The speed with which these generative models have advanced is breathtaking, and seeing how startups and society utilize and respond to them is going to be thought-provoking and fun.


💼 What advice would you give someone starting out in your industry?

Get a job (or work for an established startup) before doing your own startup. This idea that you should immediately be out hustling or even quitting university is not helpful. If you have an idea for a startup, do it on the side first and build some prototypes. That will give you some early feedback and, therefore, an indication of whether you actually have an idea someone will pay for.

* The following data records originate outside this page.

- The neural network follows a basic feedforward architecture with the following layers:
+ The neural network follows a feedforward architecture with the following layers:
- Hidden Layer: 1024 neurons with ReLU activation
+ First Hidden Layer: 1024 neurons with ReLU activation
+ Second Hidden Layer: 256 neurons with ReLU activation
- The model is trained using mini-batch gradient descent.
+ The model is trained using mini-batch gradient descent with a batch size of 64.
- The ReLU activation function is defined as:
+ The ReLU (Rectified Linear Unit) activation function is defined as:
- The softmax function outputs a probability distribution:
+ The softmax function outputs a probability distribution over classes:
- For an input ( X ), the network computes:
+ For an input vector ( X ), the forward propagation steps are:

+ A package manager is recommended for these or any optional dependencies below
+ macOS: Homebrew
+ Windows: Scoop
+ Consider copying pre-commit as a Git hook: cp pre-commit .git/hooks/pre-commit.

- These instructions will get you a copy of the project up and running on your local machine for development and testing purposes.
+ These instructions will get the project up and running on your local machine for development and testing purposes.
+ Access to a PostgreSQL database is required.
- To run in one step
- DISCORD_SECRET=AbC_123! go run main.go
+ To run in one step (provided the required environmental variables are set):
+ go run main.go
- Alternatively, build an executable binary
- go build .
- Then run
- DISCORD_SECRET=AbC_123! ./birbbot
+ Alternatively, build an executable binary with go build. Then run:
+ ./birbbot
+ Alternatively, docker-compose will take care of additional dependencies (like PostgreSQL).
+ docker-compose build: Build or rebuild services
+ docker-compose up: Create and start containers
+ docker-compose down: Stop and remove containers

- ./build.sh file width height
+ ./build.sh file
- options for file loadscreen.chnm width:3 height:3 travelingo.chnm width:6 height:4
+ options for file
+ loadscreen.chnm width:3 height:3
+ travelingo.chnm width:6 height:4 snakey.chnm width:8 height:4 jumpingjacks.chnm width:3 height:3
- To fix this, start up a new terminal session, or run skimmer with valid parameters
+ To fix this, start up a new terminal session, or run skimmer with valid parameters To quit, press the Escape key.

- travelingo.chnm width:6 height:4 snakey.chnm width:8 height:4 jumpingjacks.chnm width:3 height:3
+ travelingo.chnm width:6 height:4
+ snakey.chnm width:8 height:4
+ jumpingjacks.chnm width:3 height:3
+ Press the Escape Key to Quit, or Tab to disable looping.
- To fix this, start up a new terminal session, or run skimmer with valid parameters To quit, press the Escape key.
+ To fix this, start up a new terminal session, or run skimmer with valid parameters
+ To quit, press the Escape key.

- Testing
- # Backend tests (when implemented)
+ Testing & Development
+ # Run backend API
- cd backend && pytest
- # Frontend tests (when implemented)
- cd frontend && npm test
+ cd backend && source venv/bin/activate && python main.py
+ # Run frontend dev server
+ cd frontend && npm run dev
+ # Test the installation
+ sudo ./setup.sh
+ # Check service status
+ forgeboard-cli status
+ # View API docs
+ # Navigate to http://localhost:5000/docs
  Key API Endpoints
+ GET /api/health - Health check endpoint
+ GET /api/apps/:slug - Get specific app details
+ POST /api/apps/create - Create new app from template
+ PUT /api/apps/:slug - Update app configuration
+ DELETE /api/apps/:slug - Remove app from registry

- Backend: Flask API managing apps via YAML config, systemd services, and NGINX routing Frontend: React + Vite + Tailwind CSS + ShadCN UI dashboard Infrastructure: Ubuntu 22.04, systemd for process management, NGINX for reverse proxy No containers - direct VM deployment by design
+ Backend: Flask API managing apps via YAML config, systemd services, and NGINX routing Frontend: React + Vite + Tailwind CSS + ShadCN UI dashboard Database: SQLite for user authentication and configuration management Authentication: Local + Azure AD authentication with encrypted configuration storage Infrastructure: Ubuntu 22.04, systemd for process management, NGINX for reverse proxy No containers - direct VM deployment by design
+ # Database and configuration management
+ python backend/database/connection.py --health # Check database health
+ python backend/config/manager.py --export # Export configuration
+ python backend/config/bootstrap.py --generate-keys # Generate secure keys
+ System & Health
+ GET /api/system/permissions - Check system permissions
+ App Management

Don't get too attached to a particular technology unless you are literally a world-class expert on it (and are being paid as such). Instead, learn how to pick the best technology for a given problem within given constraints. That will be an ever-shifting answer.

Become a better communicator. Doesn't matter how good or bad you are, get better. Practice. Do public speaking. Write, even if you don't publish your writing. Give a demo of your software to another team. Being able to communicate your ideas is the single biggest force multiplier that is under your own control.

🗣 What's one thing you can keep talking about for hours?

Pretty much anything as long as the person I'm talking to is passionate. I love speaking to people who share their energy with me. Talking about passion, Mark Cuban said (paraphrasing): "Don't follow your passions, follow what you're good at (and pays), and become passionate about it." I like that.


🎥 What's your favorite movie/TV show?

That's too hard to answer. I will say that I have always enjoyed Star Trek, and I think that as leaders, there are a lot of lessons to be taken from the management styles used by the different Captains.


Kirk is the lead-by-example startup guy but a little impulsive and attention-seeking. He would struggle as the complexity of the role grew. Picard, on the other hand, is a much better delegator but steps into the main role when necessary. I often try to ask myself, "what would Picard do?" when faced with ambiguous situations.

🍨 What's your go-to ice cream flavor?

I don't really have a sweet tooth, but I can eat pizza all day, every day. Therefore I have to go with pizza-flavored ice cream!